Frontal akinetic mutism[edit]

Akinetic mutism can occur in the frontal region of the brain and occurs because of bilateral frontal lobe damage. Akinetic mutism as a result of frontal lobe damage is clinically characterized as hyperpathic.[5] It occurs in patients with bilateral circulatory disturbances in the supply area of the anterior cerebral artery.[2]

Mesencephalic akinetic mutism[edit]

Akinetic mutism can also occur as a result of damage to the mesencephalic region of the brain. Mesencephalic akinetic mutism is clinically categorized as somnolent or apathetic akinetic mutism.[5] It is characterized by vertical gaze palsy and ophthalmoplegia. This state of akinetic mutism varies in intensity, but it is distinguished by drowsiness, lack of motivation, hyper-somnolence, and reduction in spontaneous verbal and motor actions.[2][5]

Symptoms and signs[edit]

Causes[edit]

Many cases of akinetic mutism have occurred after a thalamic stroke.

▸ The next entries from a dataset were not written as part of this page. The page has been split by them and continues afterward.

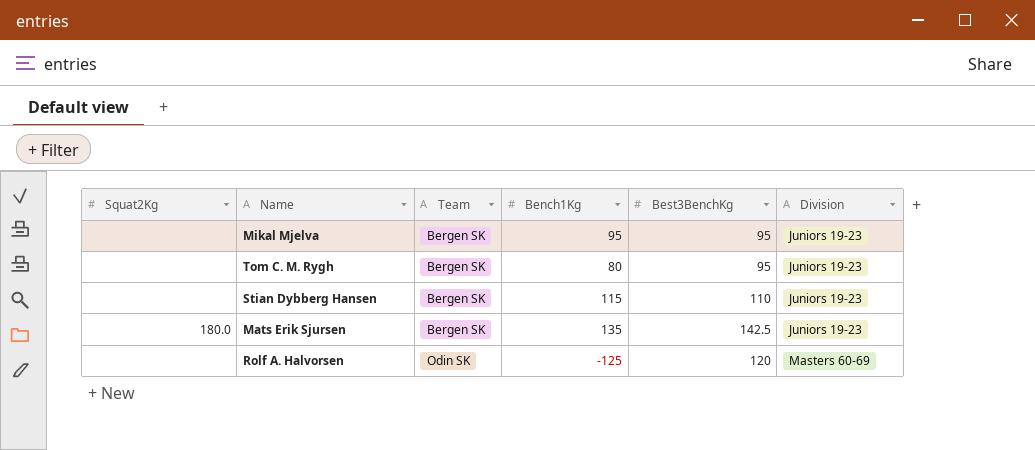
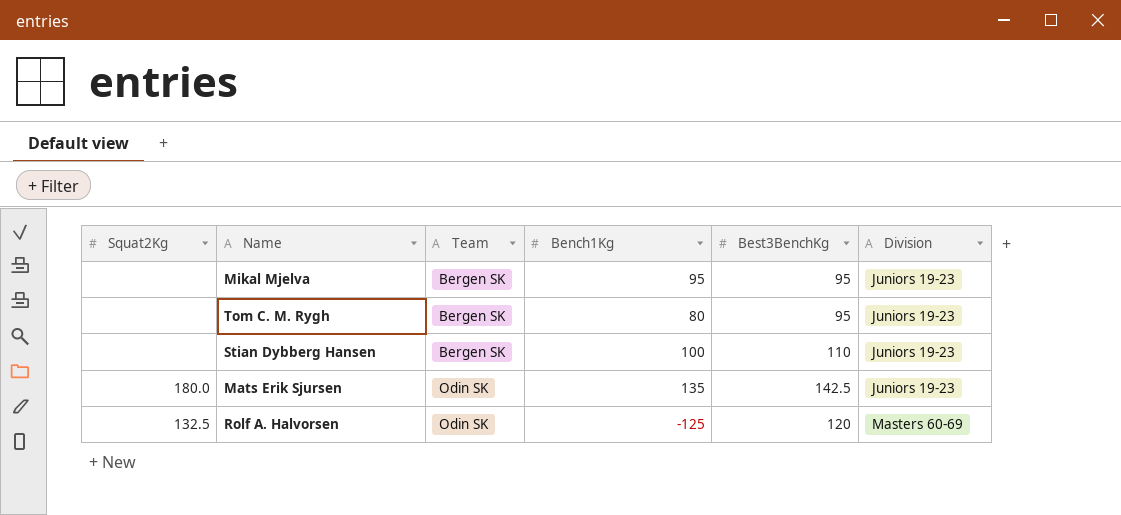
Stian Dybberg Hansen | Bench1Kg: 115 -> 100
Mats Erik Sjursen | Team: Bergen SK -> Odin SK
Rolf A. Halvorsen | Squat2Kg: none -> 132.5

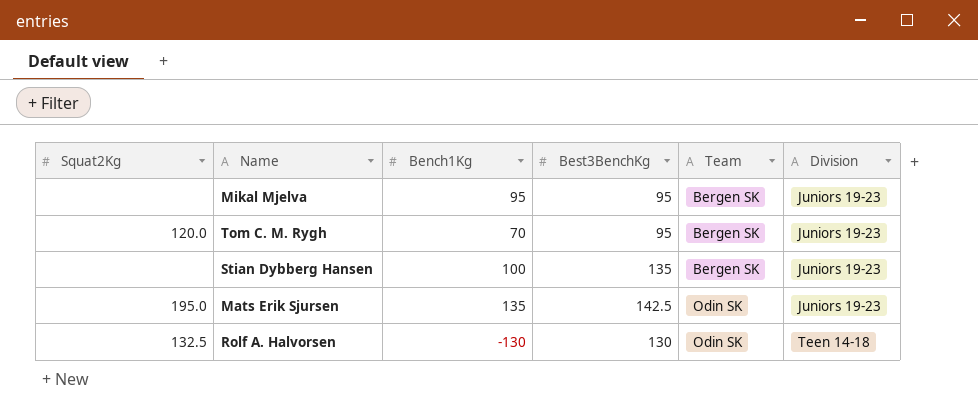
column Team | position: 3 -> 5
Tom C. M. Rygh | Squat2Kg: none -> 120.0
Tom C. M. Rygh | Bench1Kg: 80 -> 70
Stian Dybberg Hansen | Best3BenchKg: 110 -> 135
Mats Erik Sjursen | Squat2Kg: 180.0 -> 195.0
Rolf A. Halvorsen | Bench1Kg: -125 -> -130
Rolf A. Halvorsen | Best3BenchKg: 120 -> 130
Rolf A. Halvorsen | Division: Masters 60-69 -> Teen 14-18

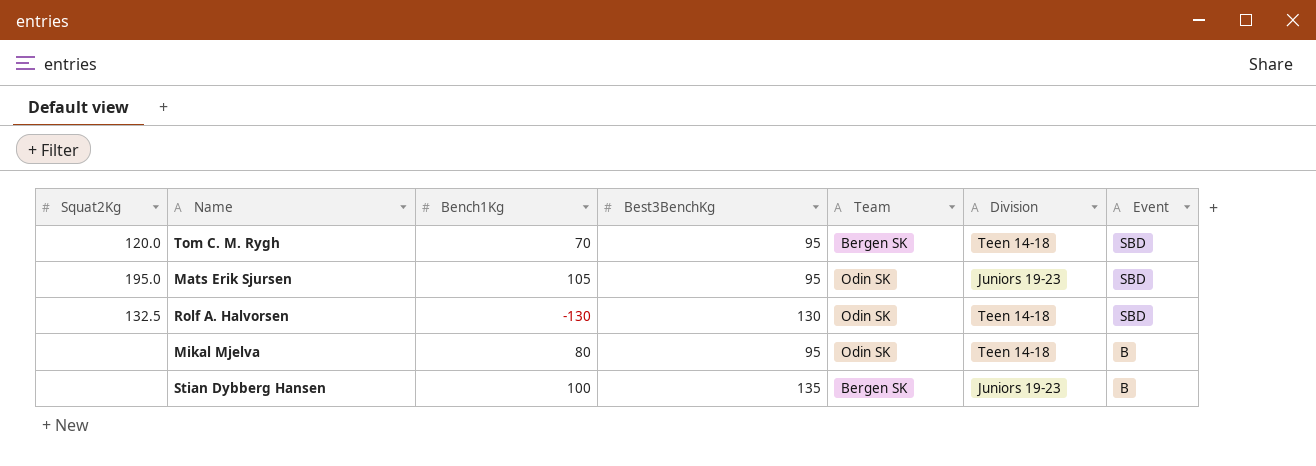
row order: Team ascending -> Event descending
column Event | position: none -> 7
Tom C. M. Rygh | Division: Juniors 19-23 -> Teen 14-18
Mats Erik Sjursen | Bench1Kg: 135 -> 105
Mats Erik Sjursen | Best3BenchKg: 142.5 -> 95
Mikal Mjelva | Bench1Kg: 95 -> 80
Mikal Mjelva | Team: Bergen SK -> Odin SK
Mikal Mjelva | Division: Juniors 19-23 -> Teen 14-18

Akinetic mutism can be caused by a variety of things. It often occurs after brain injury or as a symptom of other diseases.

Frontal lobe damage[edit]

Akinetic mutism is often the result of severe frontal lobe injury in which the pattern of inhibitory control is one of increasing passivity and gradually decreasing speech and motion.[citation needed]

Thalamic stroke[edit]

Many cases of akinetic mutism occur after a thalamic stroke.[3] The thalamus helps regulate consciousness and alertness.[citation needed]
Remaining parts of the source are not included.